I have always loved and enjoyed Cecelia Ahern’s stories; I’ve made no secret of that. I never know what quite to expect from them because she surprises me in the best possible way. They are incredibly unique, creative and charming novels that are full with an insightfulness that leaves you touched.
One of these books is The Gift. Ahern spins a witty, warm and wise modern-day tale of love, regret, hope and second chances that reminds us of the most important things in our lives. Like her other novels, The Gift is the kind of book that makes you think and leaves you with lingering thoughts. It forces you to take a deeper look at yourself and how you live your life.
If you could wish for one gift this Christmas, what would it be?
Everyday Lou Suffern battled with the clock. He always had two places to be at the same time. He always had two things to do at once. When asleep he dreamed. In between dreams, he ran through the events of the day while making plans for the next. When at home with his wife and family, his mind was always someplace else.

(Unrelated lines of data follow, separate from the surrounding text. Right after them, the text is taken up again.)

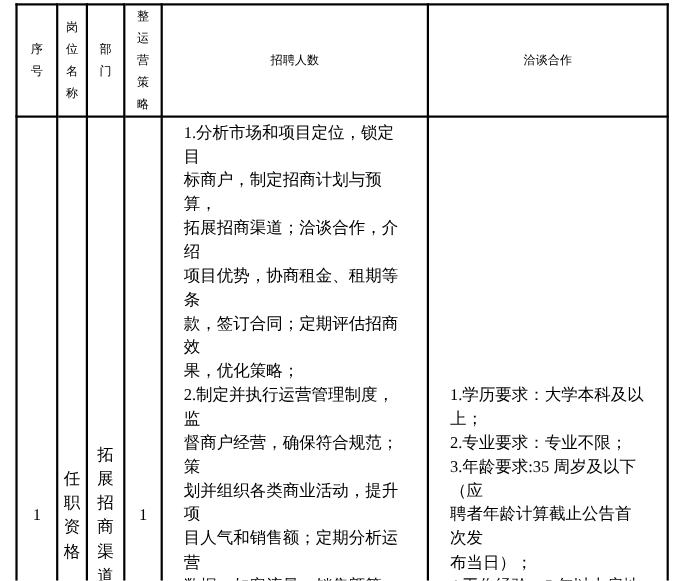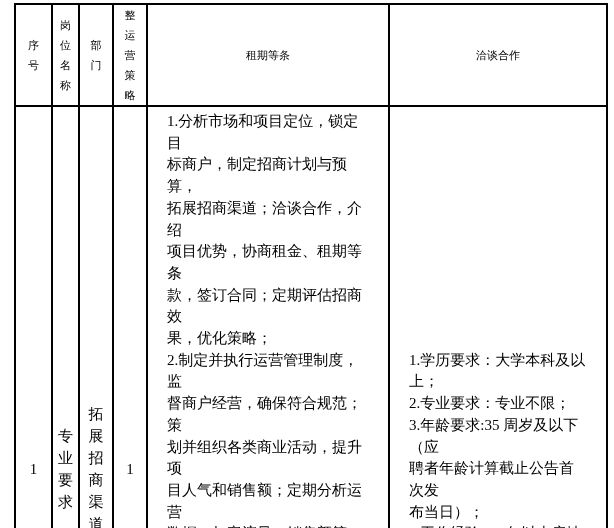--- a/index.html
+++ b/index.html
@@ -83,32 +83,32 @@
         <th>
           <div class="stack">岗位名称</div>
         </th>
         <th>
           <div class="stack">部门</div>
         </th>
         <th>
           <div class="stack">整运营策略</div>
         </th>
         <th>
-          <span>租期等条</span>
+          <span>招聘人数</span>
         </th>
         <th>
           <span>洽谈合作</span>
         </th>
       </tr>
     </thead>
     <tbody>
       <tr>
         <td class="center-cell">1</td>
         <td>
-          <div class="stack">专业要求</div>
+          <div class="stack">任职资格</div>
         </td>
         <td>
           <div class="stack">拓展招商渠道</div>
         </td>
         <td class="center-cell">1</td>
         <td class="text-cell">
           <div class="pre">1.分析市场和项目定位，锁定目
 标商户，制定招商计划与预算，
 拓展招商渠道；洽谈合作，介绍
 项目优势，协商租金、租期等条

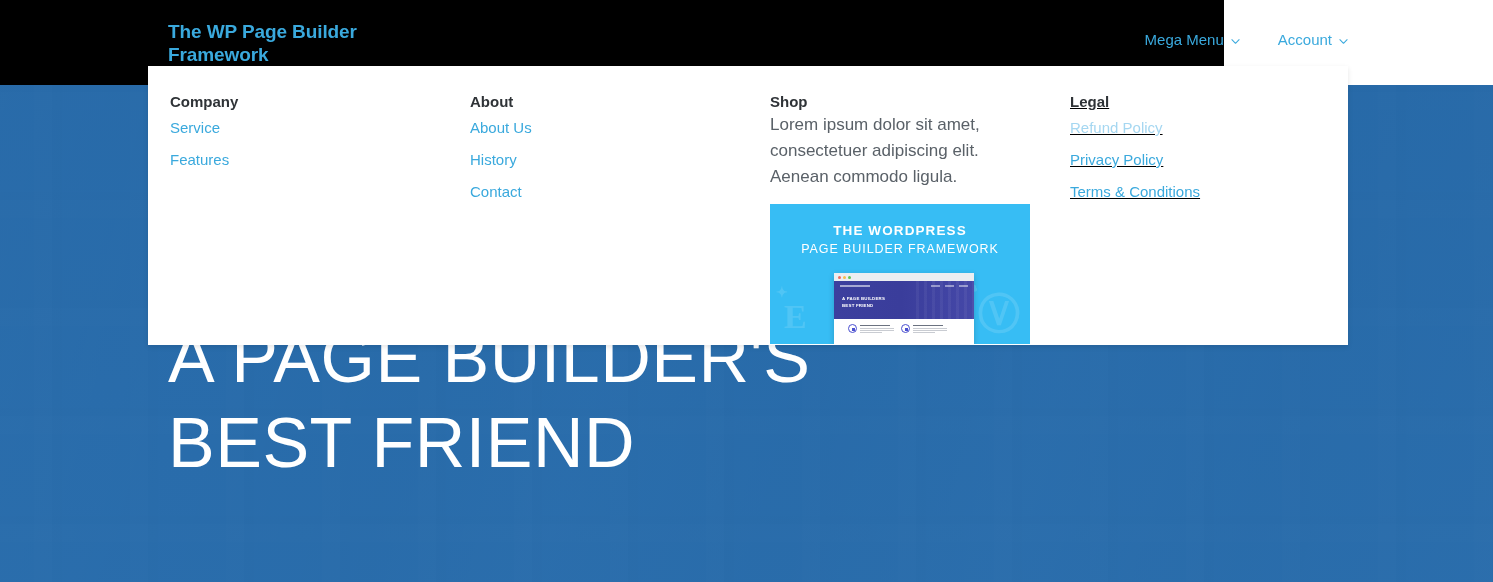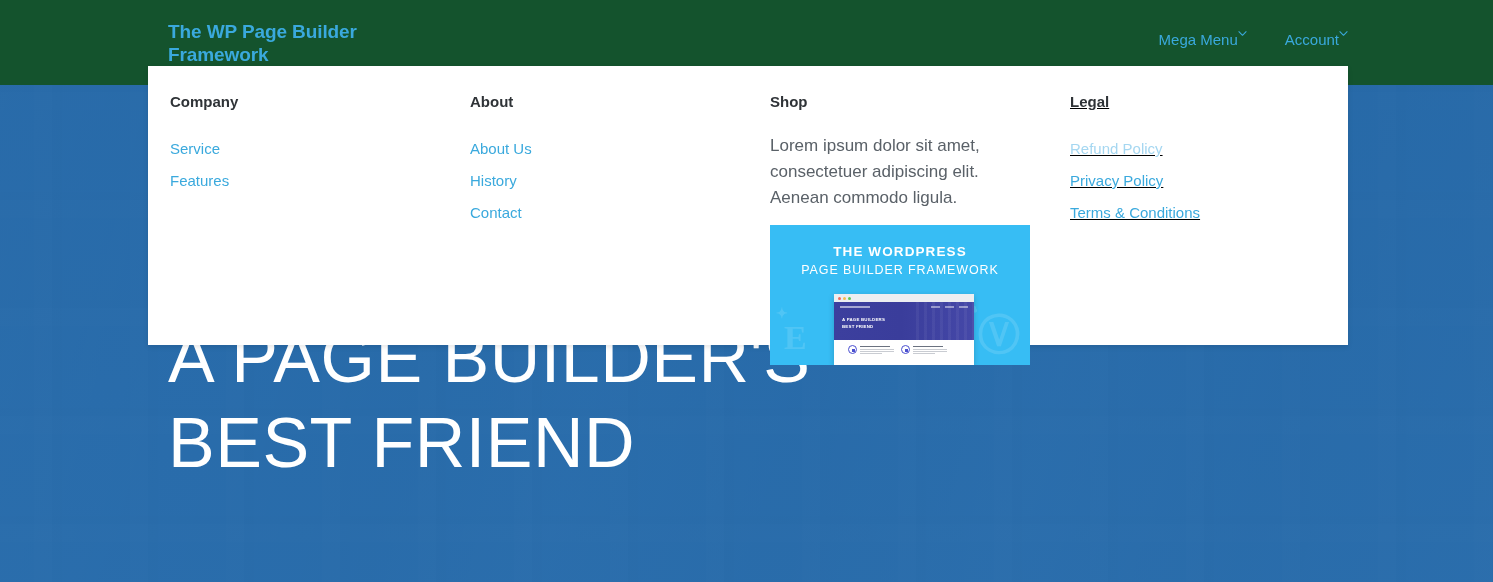--- a/index.html
+++ b/index.html
@@ -15,23 +15,23 @@
     position: relative;
     width: 1493px;
     height: 582px;
     overflow: hidden;
   }
 
   
   .site-header {
     position: absolute;
     top: 0; left: 0;
-    width: 1493px;
+    width: 1224px;
     height: 85px;
-    background: #14532d;
+    background: #000000;
     z-index: 10;
   }
   .header-inner {
     position: relative;
     width: 1493px;
     height: 85px;
   }
   .brand {
     position: absolute;
     left: 168px;
@@ -47,21 +47,22 @@
   .main-nav {
     position: absolute;
     right: 145px;
     top: 31px;
     display: flex;
     align-items: center;
     gap: 38px;
   }
   .nav-item {
     display: flex;
-    align-items: flex-start;
+    align-items: flex-end;
+    gap: 7px;
     font-size: 15px;
     color: #3aa9dd;
     cursor: pointer;
     white-space: nowrap;
   }
   .chev {
     display: inline-block;
     width: 9px;
     height: 9px;
     position: relative;
@@ -150,21 +151,20 @@
   }
   .mm-col-1 { width: 300px; padding-left: 22px; }
   .mm-col-2 { width: 300px; }
   .mm-col-3 { width: 300px; }
   .mm-col-4 { width: 300px; text-decoration: underline; }
 
   .mm-title {
     font-size: 15px;
     font-weight: bold;
     color: #2f3337;
-    margin-bottom: 21px;
     line-height: 20px;
   }
   .mm-link {
     display: block;
     font-size: 15px;
     line-height: 32px;
     color: #3aa9dd;
     text-decoration: none;
     cursor: pointer;
     white-space: nowrap;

On his way into work one early winter morning, Lou meets Gabe, a homeless man sitting outside the office building. Intrigued by him and on discovering that he could also be very useful to have around, Lou gets Gabe a job in the post room.
But soon Lou begins to regret helping Gabe. His very presence unsettles Lou and how does Gabe appear to be in two places at the same time?
As Christmas draws closer, Lou starts to see what is truly important in life yet at the same time he learns the harshest lesson of all.
This is a story about people who not unlike parcels, hide secrets. They cover themselves in layers until the right person unwraps them and discovers what’s inside. Sometimes you have to be unravelled in order to find out who you really are. For Lou Suffern, that took time.
One thing that I love about Ahern’s novels is that she never fails to add a good underlining meaning and message in them. The message in this book is simple: There is nothing more valuable than time.
We all think we have time but we don’t. Eventually it runs out and everything we kept putting off until tomorrow gets left undone.
A couple of hundred years ago, Benjamin Franklin shared with the world the secret of his success. Never leave that ’til tomorrow, which you can do today. This is the man who discovered electricity; you’d think we’d pay more attention to what he had to say.
“The early bird catches the worm.” “A stitch in time saves nine.” “He who hesitates is lost.” We can’t pretend we haven’t been told. We’ve all heard the proverbs, heard the philosophers, heard our grandparents warning us about wasted time; heard the poets urging us to seize the day.
In The Gift, Ahern writes:
“Time is more precious than gold, more precious than diamonds, more precious than oil or any valuable treasures. It is time that we do not have enough of; it is time that causes the war within our hearts, and so we must spend it wisely. Time cannot be packaged and ribboned and left under trees for Christmas morning. Time can’t be given. But it can be shared.”
– Cecelia Ahern, The Gift
The fact that time eventually runs out is the very thing that makes it so precious – More precious than money, more precious than anything. You can never earn more time. Once an hour goes by, a week, a month, a year, you’ll never get them back.
We cannot waste our time.
Still, sometimes we have to see for ourselves. We have to make our own mistakes. We have to learn our own lessons. We have to sweep today’s possibility under tomorrow’s rug until we can’t anymore. Until we finally understand for ourselves what Benjamin Franklin meant. That knowing is better than wondering. That waking is better than sleeping.
Sometimes we have to waste it to realise how precious and valuable it is.